# Basel Is Banned From This Forum....



## Cris (Jun 18, 2003)

As long as he has to sport that hideous avatar. 

And if you think I am joking, I am not. 
:nonono:


----------



## PauloCatarino (May 31, 2003)

I support BAsel being banned from the forum.

Making bets with Blazer fans, huh? That's a no-no. 

What's next? Befriend a Blazer fan? Aargh. :wtf:


----------



## It's_GO_Time (Oct 13, 2005)

It's all good for basel . . . he is welcome to come hang out with us Blazer fans all day. Can you think of a better way to spend a day?


----------



## Basel (Mar 31, 2005)

Befriending them? Never. But I took the bet and well...I lost. I'll try and stay out of this forum as much as I can.

That was a bad start to my birthday, though.


----------



## Piolo_Pascual (Sep 13, 2006)

pls dont ban Basel. he's a cool and awesome person Cris.


----------



## mgb (Jun 26, 2004)

Basel said:


> Befriending them?
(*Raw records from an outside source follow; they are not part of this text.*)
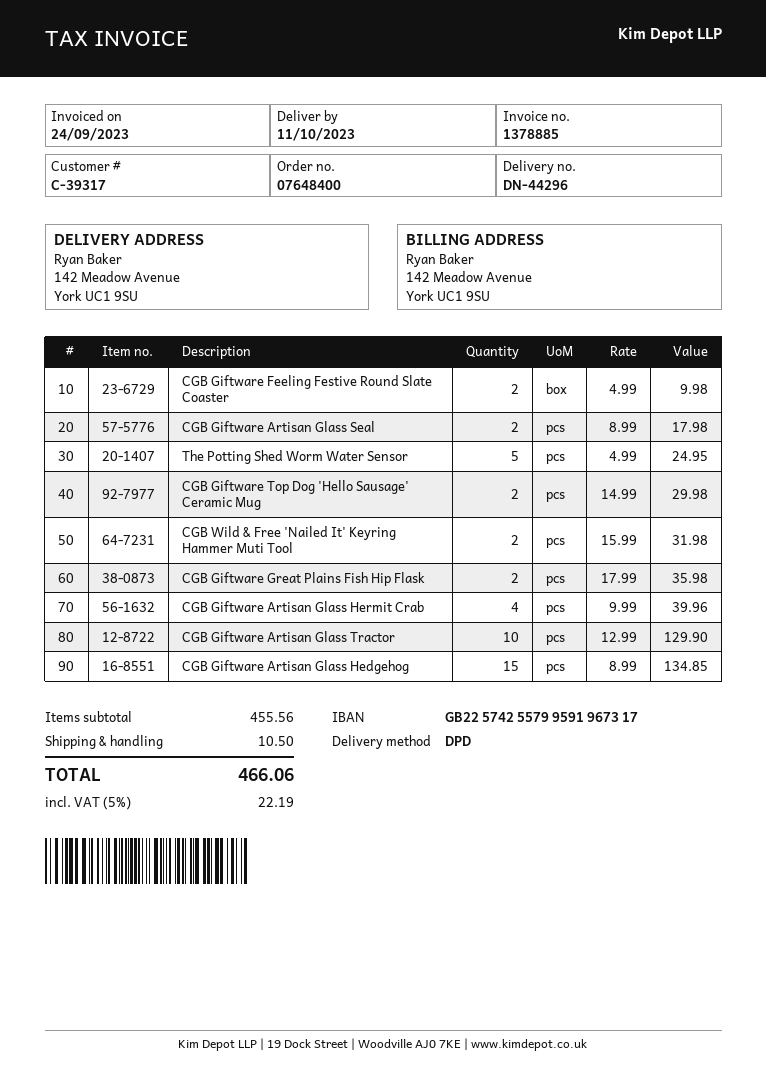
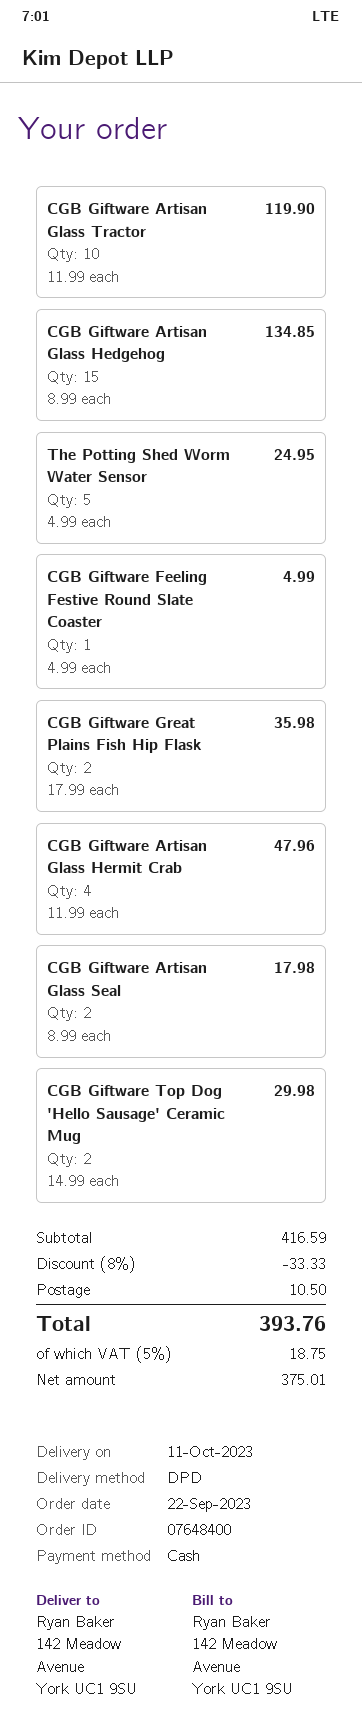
CGB Giftware Feeling Festive Round Slate Coaster: 2 x 4.99 = 9.98 -> 1 x 4.99 = 4.99
CGB Wild & Free 'Nailed It' Keyring Hammer Muti Tool: 2 x 15.99 = 31.98 -> none
CGB Giftware Artisan Glass Hermit Crab: 4 x 9.99 = 39.96 -> 4 x 11.99 = 47.96
CGB Giftware Artisan Glass Tractor: 10 x 12.99 = 129.90 -> 10 x 11.99 = 119.90
subtotal: 455.56 -> 416.59
discount: none -> 8% = 33.33
tax: 5% = 22.19 -> 5% = 18.75
total: 466.06 -> 393.76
Never. But I took the bet and well...I lost. I'll try and stay out of this forum as much as I can.
> 
> That was a bad start to my birthday, though.


Happy Birthday Basel!!

You may be a Laker fan, but at least you're a man of your word!
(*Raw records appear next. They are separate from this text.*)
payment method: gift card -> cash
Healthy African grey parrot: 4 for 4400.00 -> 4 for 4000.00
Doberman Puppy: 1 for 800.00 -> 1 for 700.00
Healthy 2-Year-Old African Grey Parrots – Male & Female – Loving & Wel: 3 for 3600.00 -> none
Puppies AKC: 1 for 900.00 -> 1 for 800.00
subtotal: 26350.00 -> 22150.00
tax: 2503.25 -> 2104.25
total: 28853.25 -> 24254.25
Oh, btw, if you want to keep your new avatar/banner for more than a week you're more than welcome! They'll grow on you! :basel:


----------



## Cris (Jun 18, 2003)

mgb said:


> Happy Birthday Basel!!
> 
> You may be a Laker fan, but at least you're a man of your word!
> 
> Oh, btw, if you want to keep your new avatar/banner for more than a week you're more than welcome! They'll grow on you! :basel:


You too are banned from this forum! 

GTFO!


----------



## Cris (Jun 18, 2003)

OMGBaselRocks! said:


> pls dont ban Basel. he's a cool and awesome person Cris.


too late


----------



## Basel (Mar 31, 2005)

Thanks for the birthday wishes, mgb! And thanks for the offer, but I think a week will be just fine.


----------



## sonicFLAME6 (Dec 19, 2006)

We should have a Basel sucks sig contest. Mine is a little over dated so Imma work on a new one and will post it in a few days. <3 u Basel! lol jk Geez I hate your avatar!


----------



## mgb (Jun 26, 2004)

S2theONIC said:


> We should have a Basel sucks sig contest. Mine is a little over dated so Imma work on a new one and will post it in a few days. <3 u Basel! lol jk Geez I hate your avatar!
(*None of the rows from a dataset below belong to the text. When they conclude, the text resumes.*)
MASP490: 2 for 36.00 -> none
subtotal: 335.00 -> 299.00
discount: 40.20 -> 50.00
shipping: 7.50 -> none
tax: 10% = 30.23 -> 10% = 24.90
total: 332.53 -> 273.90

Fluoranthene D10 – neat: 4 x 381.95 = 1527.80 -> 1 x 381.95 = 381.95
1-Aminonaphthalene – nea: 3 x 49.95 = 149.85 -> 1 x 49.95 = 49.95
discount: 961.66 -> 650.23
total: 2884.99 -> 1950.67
Come on, guys, you shouldn't be so hard on Basel! I like seeing his posts more and more for some reason.


----------



## John (Jun 9, 2002)

I am all for it! I do not like Basel at all but with all respect for him regardless.


----------



## Chan Ho Nam (Jan 9, 2007)

what'd he do?

and John you only have 30 posts, you are not relevant in any thread


----------



## DANNY (Aug 9, 2005)

basel youre a :10:


----------



## Basel (Mar 31, 2005)

John said:


> I am all for it! I do not like Basel at all but with all respect for him regardless.


:laugh:

What ever will I do now that John doesn't like me? I guess I should be thankful that he respects me at all.

And Danny, indeed I am a perfect 10.


----------



## Chan Ho Nam (Jan 9, 2007)

wait wth, i finally noticed it

did he lose a bet or something?


----------



## Bartholomew Hunt (Mar 4, 2003)

chairman5 said:


> what'd he do?
> 
> and John you only have 30 posts, you are not relevant in any thread


Somehow, I'm just not surprised by this post...

And yeah, that avi is pretty damn ugly. :laugh:


----------



## Chan Ho Nam (Jan 9, 2007)

i feel left out


----------



## Basel (Mar 31, 2005)

chairman5 said:


> wait wth, i finally noticed it
> 
> did he lose a bet or something?


Yeah, I lost an avatar/sig bet with mgb. I have to have this avy/sig until Saturday.


----------



## Cris (Jun 18, 2003)

chairman5 said:


> what'd he do?
> 
> and John you only have 30 posts, you are not relevant in any thread


Why don't you check your numbers again there Albert Einstein.


----------



## Cris (Jun 18, 2003)

mgb said:


> Come on, guys, you shouldn't be so hard on Basel! I like seeing his posts more and more for some reason.


That's good. He can direct more of his time in the blazers forum this week.


----------



## sonicFLAME6 (Dec 19, 2006)

chairman5 said:


> what'd he do?
> 
> and John you only have 30 posts, you are not relevant in any thread





> *Age:* 30
> *Posts:* 5,655


:bluesbros:


----------



## LeGoat06 (Jun 24, 2013)

How do you ban Basel ?


----------



## RollWithEm (Jul 16, 2002)

That wasn't a real ban.


----------



## Basel (Mar 31, 2005)

:laugh:


----------



## Cris (Jun 18, 2003)

It should have been... he's like a cockroach!


----------



## Ballscientist (Nov 11, 2002)

Impossible.

How to ban administrator? How!


----------



## Dissonance (Jul 21, 2004)

lololol


----------



## Basel (Mar 31, 2005)

Ballscientist said:


> Impossible.
> 
> How to ban administrator? How!


:laugh:


----------